Reproduce the records word for word, apart from the images they contain.

• _Material provided_
-----
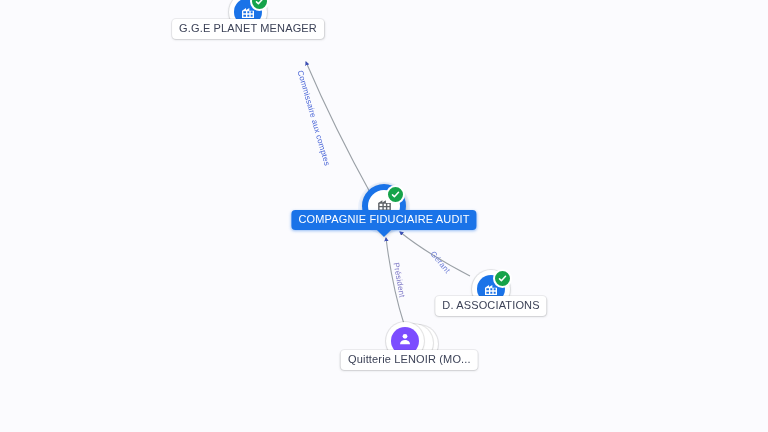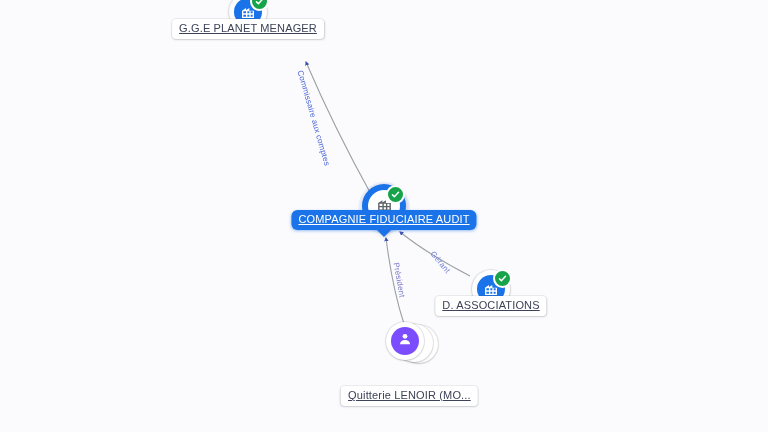--- a/index.html
+++ b/index.html
@@ -158,21 +158,20 @@
     transform: translateX(-50%);
     white-space: nowrap;
     font-size: 11px;
     line-height: 13px;
     letter-spacing: .15px;
     padding: 3px 7px 4px;
     border-radius: 4px;
     background: #ffffff;
     color: #3c4257;
     box-shadow: 0 0 0 1px rgba(60,64,67,.08), 0 1px 2px rgba(60,64,67,.18);
-    text-decoration: underline;
   }
   .node-label.selected {
     background: #1a73e8;
     color: #ffffff;
     font-weight: 400;
     box-shadow: 0 1px 3px rgba(26,115,232,.45);
   }
 
   
   .edge-label {
@@ -240,21 +239,21 @@
               <path d="M3 21V10l6-4v3l5-3v4h7v11H3zm2-2h4v-3H5v3zm0-5h4v-3H5v3zm6 5h3v-3h-3v3zm0-5h3v-3h-3v3zm5 5h3v-3h-3v3zm0-5h3v-3h-3v3z"></path>
             </svg>
           </span>
         </div>
         <span class="badge-check" style="right:2px; top:1px;">
           <svg width="9" height="9" viewBox="0 0 24 24" fill="none" stroke="#ffffff" stroke-width="4" stroke-linecap="round" stroke-linejoin="round">
             <path d="M4 13l5 5L20 6"></path>
           </svg>
         </span>
       </div>
-      <div class="node-label selected" style="top:26px;border-radius:6px;">COMPAGNIE FIDUCIAIRE AUDIT</div>
+      <div class="node-label selected" style="top:26px;">COMPAGNIE FIDUCIAIRE AUDIT</div>
     </div>
   </div>
 
   <div class="node" style="left:491px; top:289px;text-align:center;">
     <div class="node-visual">
       <div class="circle-node">
         <div class="disc">
           <span>
             <svg width="16" height="16" viewBox="0 0 24 24" fill="#ffffff">
               <path d="M3 21V10l6-4v3l5-3v4h7v11H3zm2-2h4v-3H5v3zm0-5h4v-3H5v3zm6 5h3v-3h-3v3zm0-5h3v-3h-3v3zm5 5h3v-3h-3v3zm0-5h3v-3h-3v3z"></path>
@@ -279,17 +278,17 @@
         <div class="sheet s1"></div>
         <div class="disc">
           <span>
             <svg width="16" height="16" viewBox="0 0 24 24" fill="#ffffff">
               <circle cx="12" cy="8" r="3.6"></circle>
               <path d="M4.5 20c0-4.1 3.4-6.4 7.5-6.4s7.5 2.3 7.5 6.4z"></path>
             </svg>
           </span>
         </div>
       </div>
-      <div class="node-label" style="top:28px; left:45%;margin-top:36px;">Quitterie LENOIR (MO...</div>
+      <div class="node-label" style="top:28px; left:45%;">Quitterie LENOIR (MO...</div>
     </div>
   </div>
 
 </div>
 
 </body></html>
-----
• _Task solution_
--- a/index.html
+++ b/index.html
@@ -158,21 +158,20 @@
     transform: translateX(-50%);
     white-space: nowrap;
     font-size: 11px;
     line-height: 13px;
     letter-spacing: .15px;
     padding: 3px 7px 4px;
     border-radius: 4px;
     background: #ffffff;
     color: #3c4257;
     box-shadow: 0 0 0 1px rgba(60,64,67,.08), 0 1px 2px rgba(60,64,67,.18);
-    text-decoration: underline;
   }
   .node-label.selected {
     background: #1a73e8;
     color: #ffffff;
     font-weight: 400;
     box-shadow: 0 1px 3px rgba(26,115,232,.45);
   }
 
   
   .edge-label {
@@ -240,21 +239,21 @@
               <path d="M3 21V10l6-4v3l5-3v4h7v11H3zm2-2h4v-3H5v3zm0-5h4v-3H5v3zm6 5h3v-3h-3v3zm0-5h3v-3h-3v3zm5 5h3v-3h-3v3zm0-5h3v-3h-3v3z"></path>
             </svg>
           </span>
         </div>
         <span class="badge-check" style="right:2px; top:1px;">
           <svg width="9" height="9" viewBox="0 0 24 24" fill="none" stroke="#ffffff" stroke-width="4" stroke-linecap="round" stroke-linejoin="round">
             <path d="M4 13l5 5L20 6"></path>
           </svg>
         </span>
       </div>
-      <div class="node-label selected" style="top:26px;border-radius:6px;">COMPAGNIE FIDUCIAIRE AUDIT</div>
+      <div class="node-label selected" style="top:26px;">COMPAGNIE FIDUCIAIRE AUDIT</div>
     </div>
   </div>
 
   <div class="node" style="left:491px; top:289px;text-align:center;">
     <div class="node-visual">
       <div class="circle-node">
         <div class="disc">
           <span>
             <svg width="16" height="16" viewBox="0 0 24 24" fill="#ffffff">
               <path d="M3 21V10l6-4v3l5-3v4h7v11H3zm2-2h4v-3H5v3zm0-5h4v-3H5v3zm6 5h3v-3h-3v3zm0-5h3v-3h-3v3zm5 5h3v-3h-3v3zm0-5h3v-3h-3v3z"></path>
@@ -279,17 +278,17 @@
         <div class="sheet s1"></div>
         <div class="disc">
           <span>
             <svg width="16" height="16" viewBox="0 0 24 24" fill="#ffffff">
               <circle cx="12" cy="8" r="3.6"></circle>
               <path d="M4.5 20c0-4.1 3.4-6.4 7.5-6.4s7.5 2.3 7.5 6.4z"></path>
             </svg>
           </span>
         </div>
       </div>
-      <div class="node-label" style="top:28px; left:45%;margin-top:36px;">Quitterie LENOIR (MO...</div>
+      <div class="node-label" style="top:28px; left:45%;">Quitterie LENOIR (MO...</div>
     </div>
   </div>
 
 </div>
 
 </body></html>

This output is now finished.